Work item: Restate each record below word for word, skipping images.

Front-end code edit data

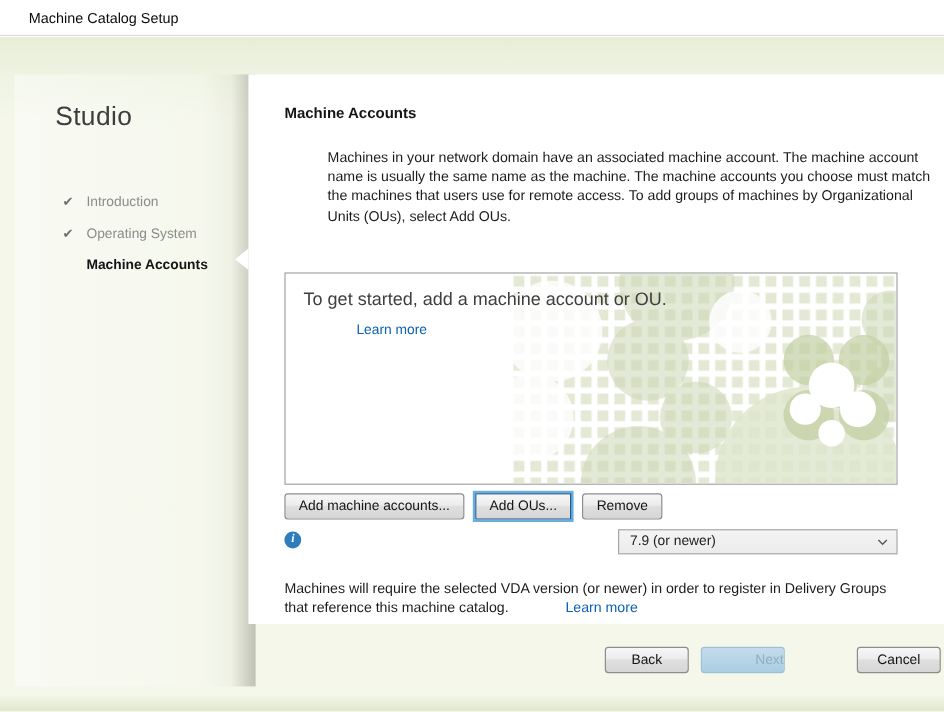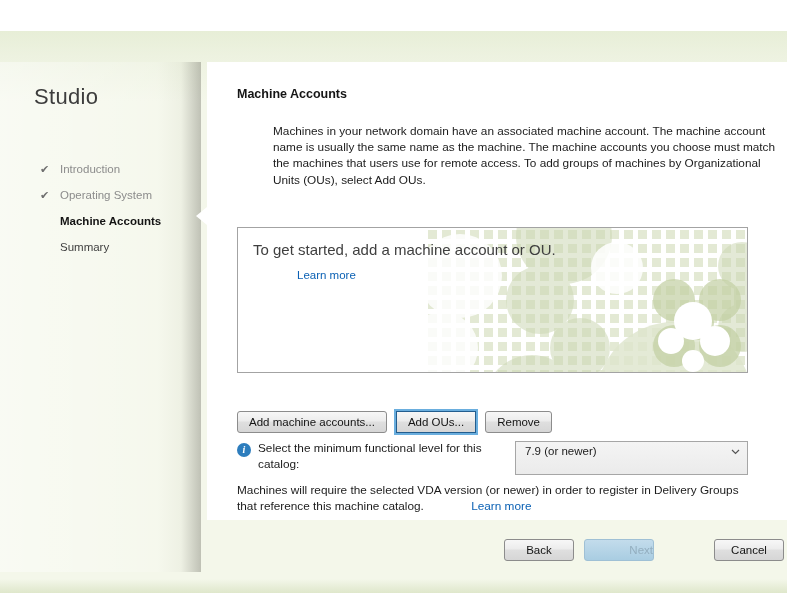"Machine Catalog Setup" div.titlebar { html: none -> <div> <span>Machine Catalog Setup</span> </div> }
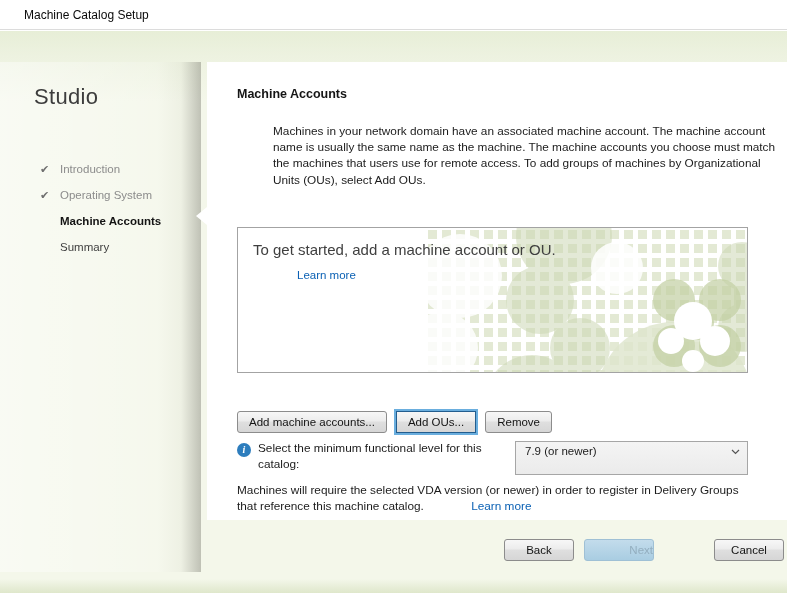"Studio" .sidebar { left: 0 -> 12px }
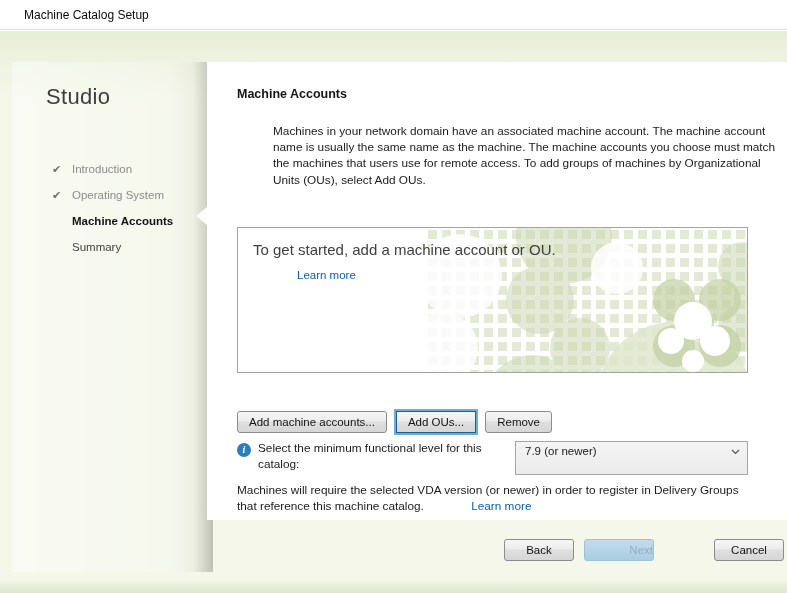"Summary" li.step { html: <li> <span>Summary</span> </li> -> none }
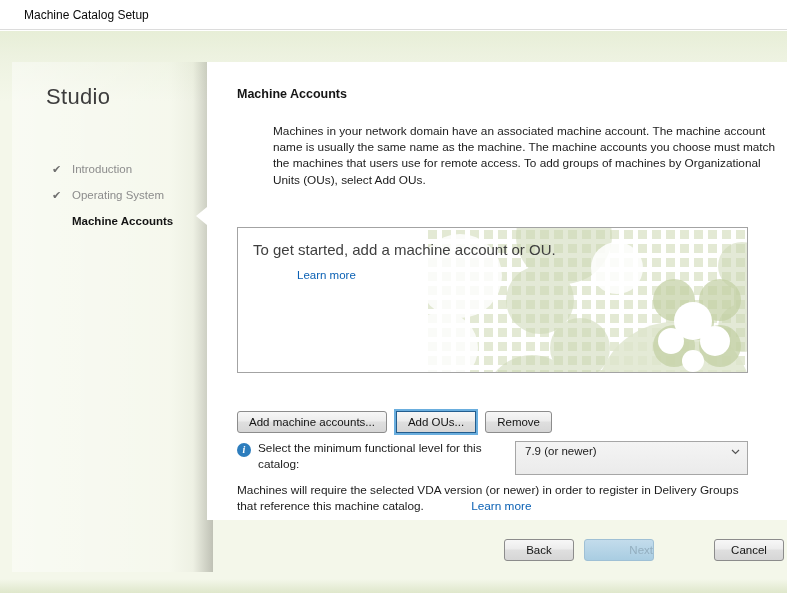"To get started, add a" .listbox { height: 146px -> 177px }
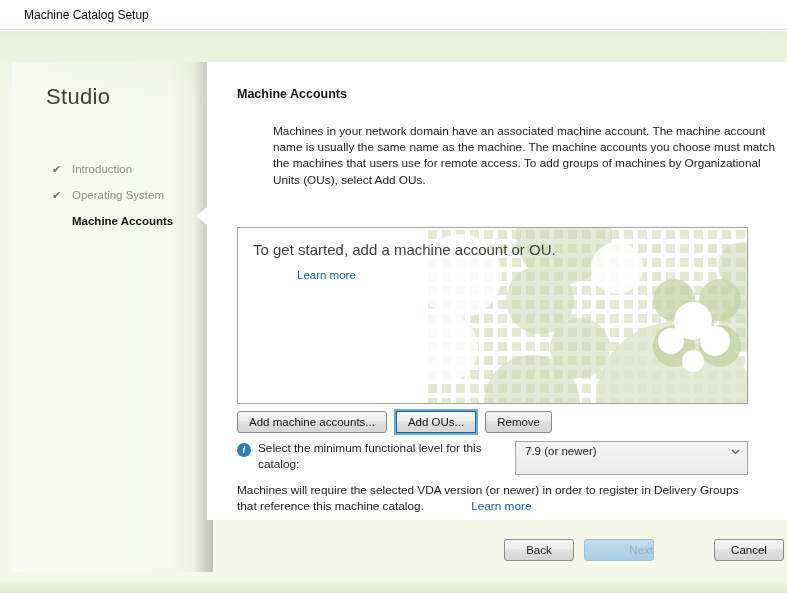"Select the minimum functional level" div.func-label { html: <div>Select the minimum functional level for this catalog:</div> -> none }
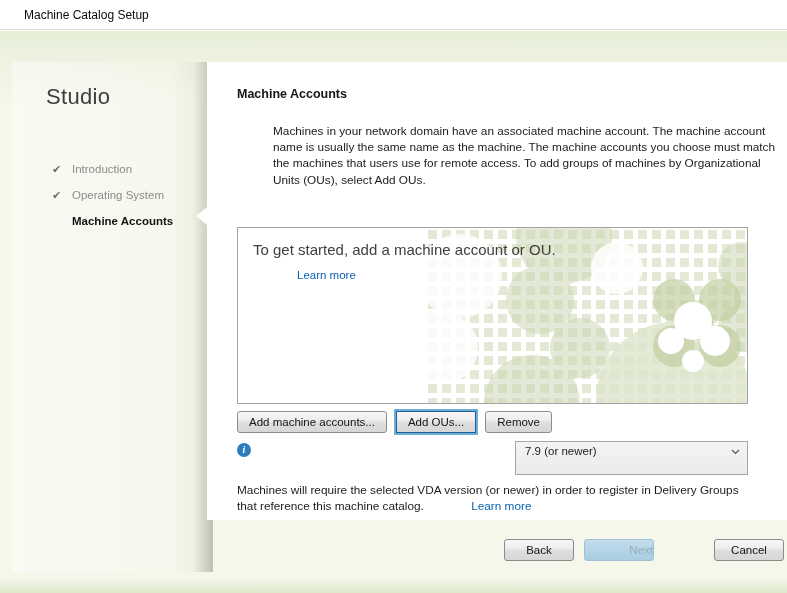"7.9 (or newer)" .dropdown { height: 34px -> 21px }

Worked solution:
"Machine Catalog Setup" div.titlebar { html: none -> <div> <span>Machine Catalog Setup</span> </div> }
"Studio" .sidebar { left: 0 -> 12px }
"Summary" li.step { html: <li> <span>Summary</span> </li> -> none }
"To get started, add a" .listbox { height: 146px -> 177px }
"Select the minimum functional level" div.func-label { html: <div>Select the minimum functional level for this catalog:</div> -> none }
"7.9 (or newer)" .dropdown { height: 34px -> 21px }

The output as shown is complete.